TASK PROMPT ::
Some lines below hold "Gold". Pick them out and copy them.

···

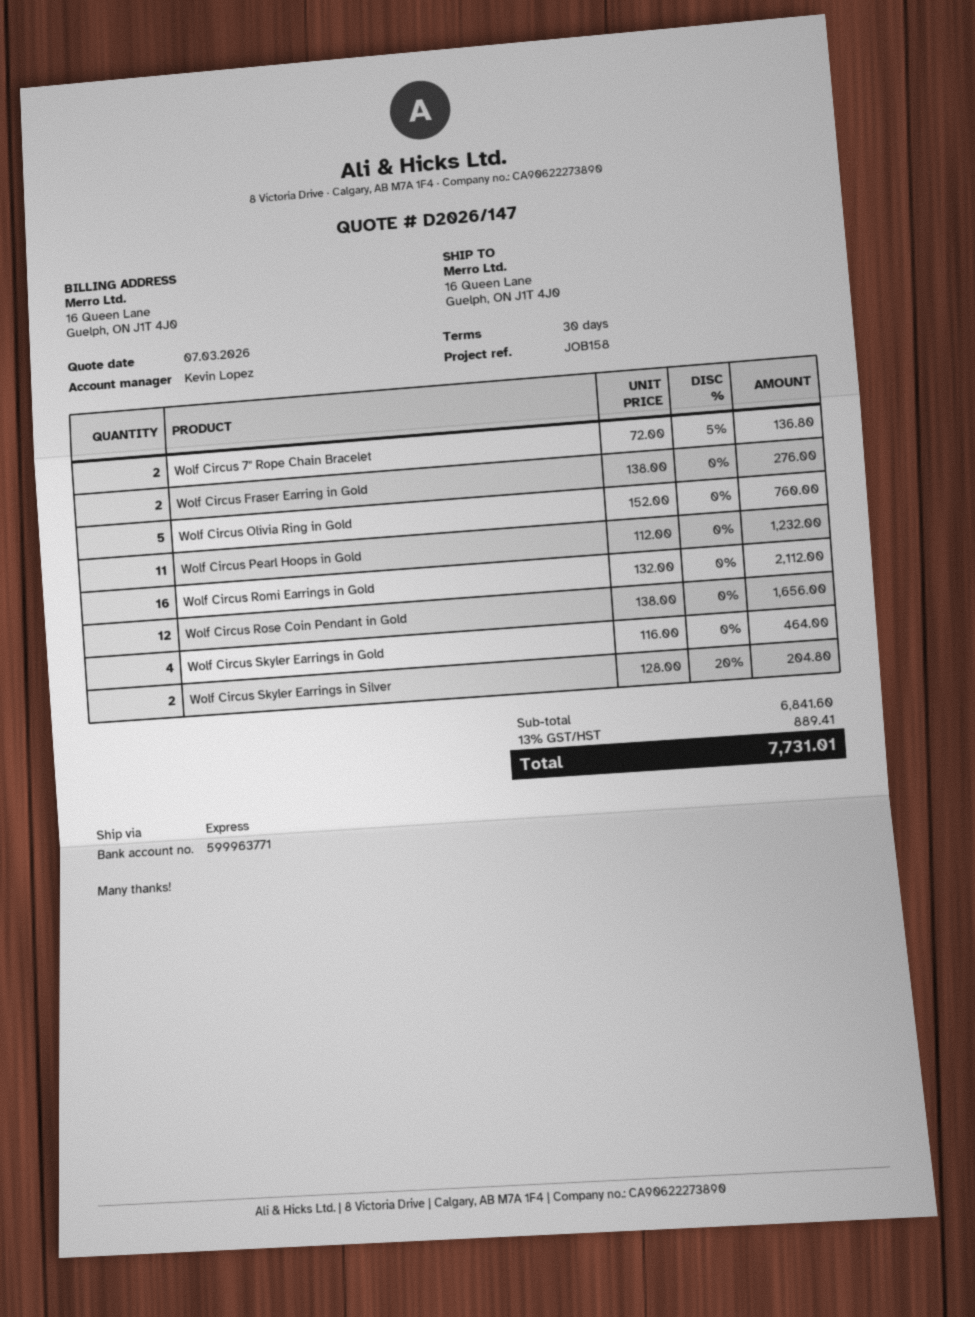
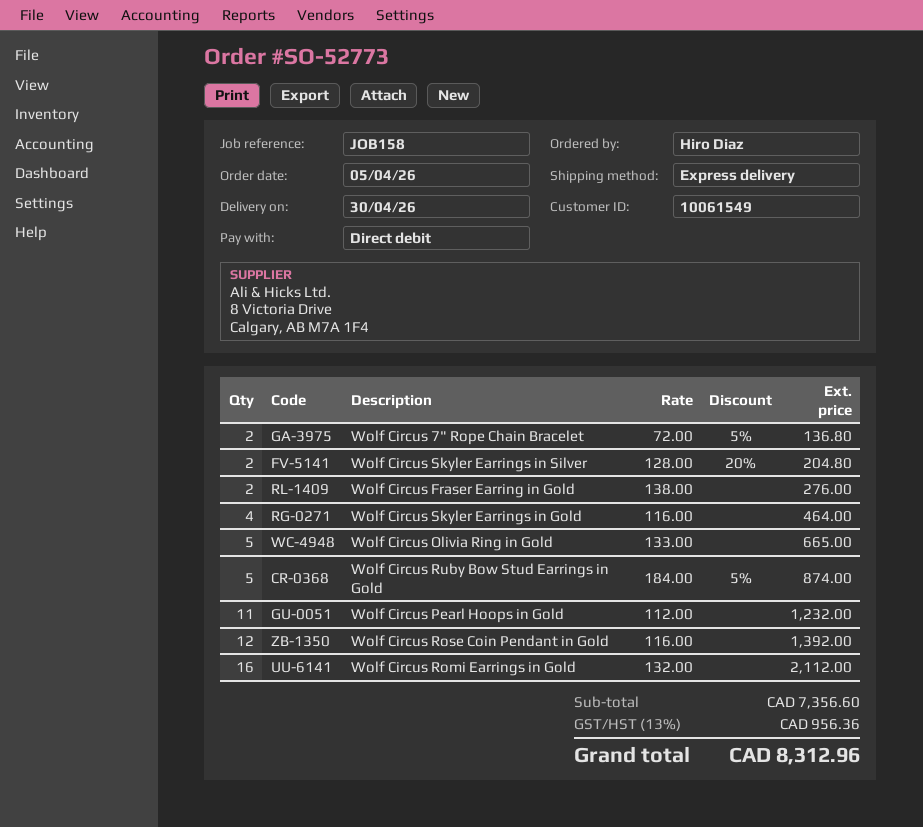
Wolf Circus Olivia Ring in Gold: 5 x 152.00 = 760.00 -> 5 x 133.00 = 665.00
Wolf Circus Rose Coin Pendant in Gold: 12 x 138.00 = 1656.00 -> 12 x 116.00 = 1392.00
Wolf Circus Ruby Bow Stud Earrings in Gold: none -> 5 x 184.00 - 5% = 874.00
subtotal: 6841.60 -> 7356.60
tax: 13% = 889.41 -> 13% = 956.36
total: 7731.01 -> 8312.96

···

YOUR RESPONSE ::
Wolf Circus Olivia Ring in Gold: 5 x 152.00 = 760.00 -> 5 x 133.00 = 665.00
Wolf Circus Rose Coin Pendant in Gold: 12 x 138.00 = 1656.00 -> 12 x 116.00 = 1392.00
Wolf Circus Ruby Bow Stud Earrings in Gold: none -> 5 x 184.00 - 5% = 874.00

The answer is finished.